August 5, 2021

Internet Voting is Still Inherently Insecure

Legislation for voting by internet is pending in Colorado, and other states have been on the verge of permitting ballots to be returned by internet.

But voting by internet is too insecure, too hackable, to use in U.S. elections.  Every scientific study comes to the same conclusion—the Defense Department’s study group in 2004, the National Academy of Sciences in 2018, and others.  Although the internet has evolved, the fundamental insecurities are the same: insecure client computers (your PC or phone), insecure servers (that collect the votes), and Americans’ lack of universal digital credentials.

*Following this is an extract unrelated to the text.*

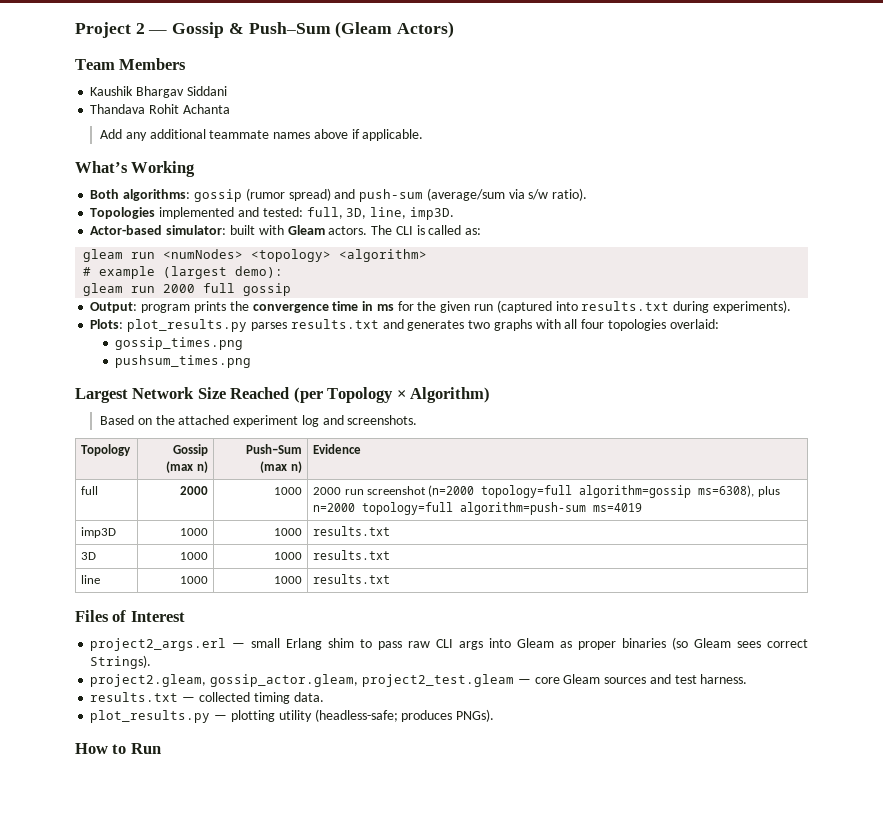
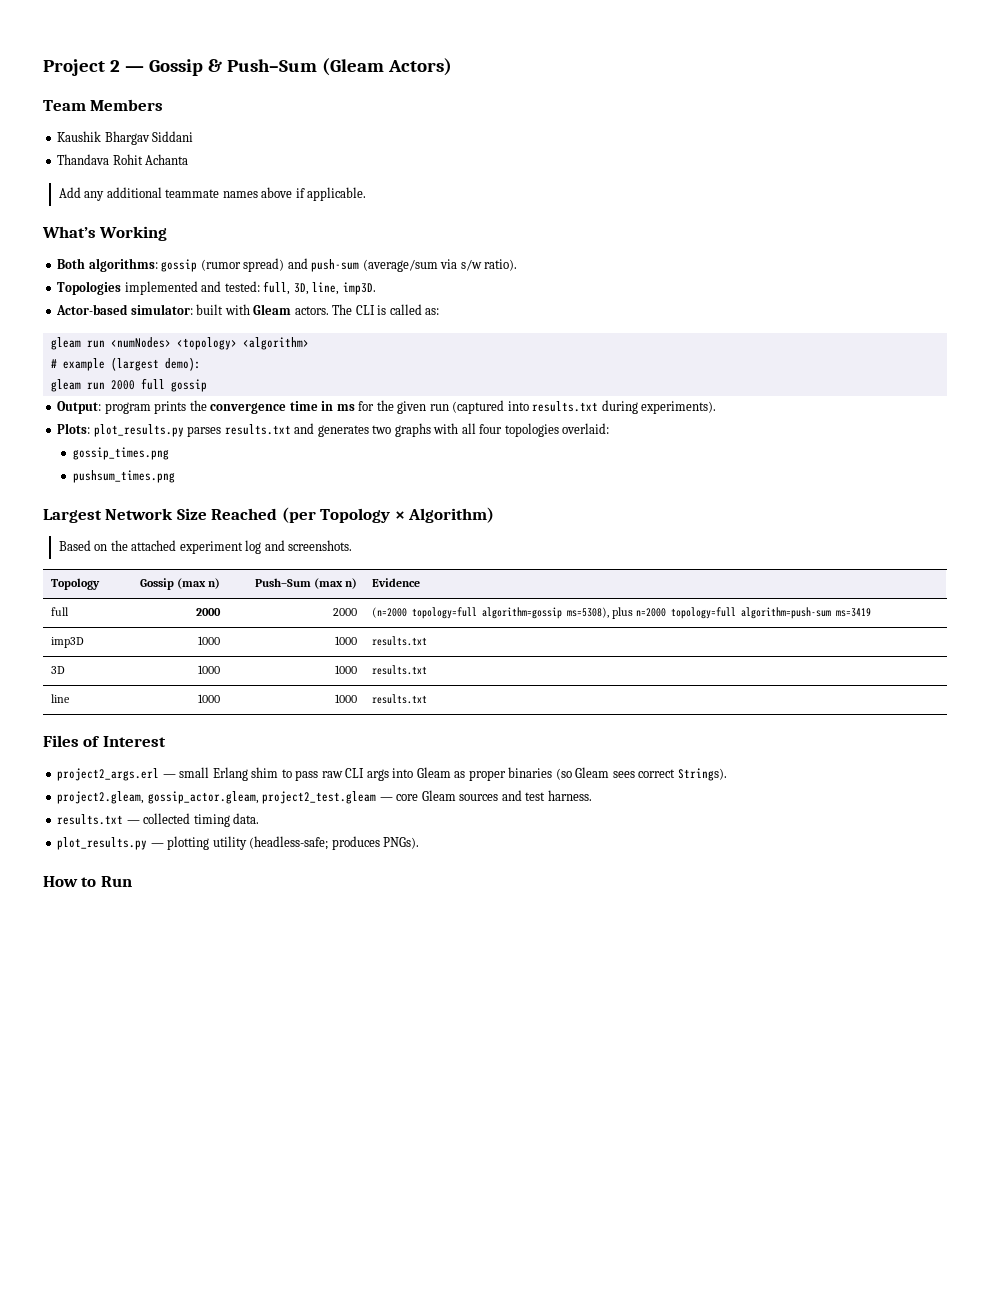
- full | 2000 | 1000 | 2000 run screenshot (n=2000 topology=full algorithm=gossip ms=6308), plus n=2000 topology=full algorithm=push-sum ms=4019
+ full | 2000 | 2000 | (n=2000 topology=full algorithm=gossip ms=5308), plus n=2000 topology=full algorithm=push-sum ms=3419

Vendors of internet voting systems claim it’s different now:  they claim “online voting” is not “internet voting”; they say smartphones are not PCs, cloud-computing systems are more secure than privately hosted servers, dedicated apps are not web sites, and because blockchain.  So let’s examine the science.  Of course “online voting” is internet voting: your smartphones and laptops connect to servers and cloud servers through the public packet-switched network; even the phone network these days is part of the internet.  And if the voter sends a ballot electronically to an election office that prints and counts it, that’s certainly not a “paper ballot” in the sense that a voter can check what’s printed on it.

Smartphones are client computers on that same internet.  Smartphone operating systems (Apple’s iOS and Google’s Android) have improved their security in recent years, but serious new exploitable vulnerabilities are continually discovered: about 25 per year in iOS (2018-2020) and 103 per year in Android.  And there are an unknown number of undiscovered vulnerabilities that attackers may be exploiting.  If you prepare a ballot on your smartphone voting for candidate Smith, you cannot be sure whether a hacker has caused your voting app to transmit instead a vote for Jones.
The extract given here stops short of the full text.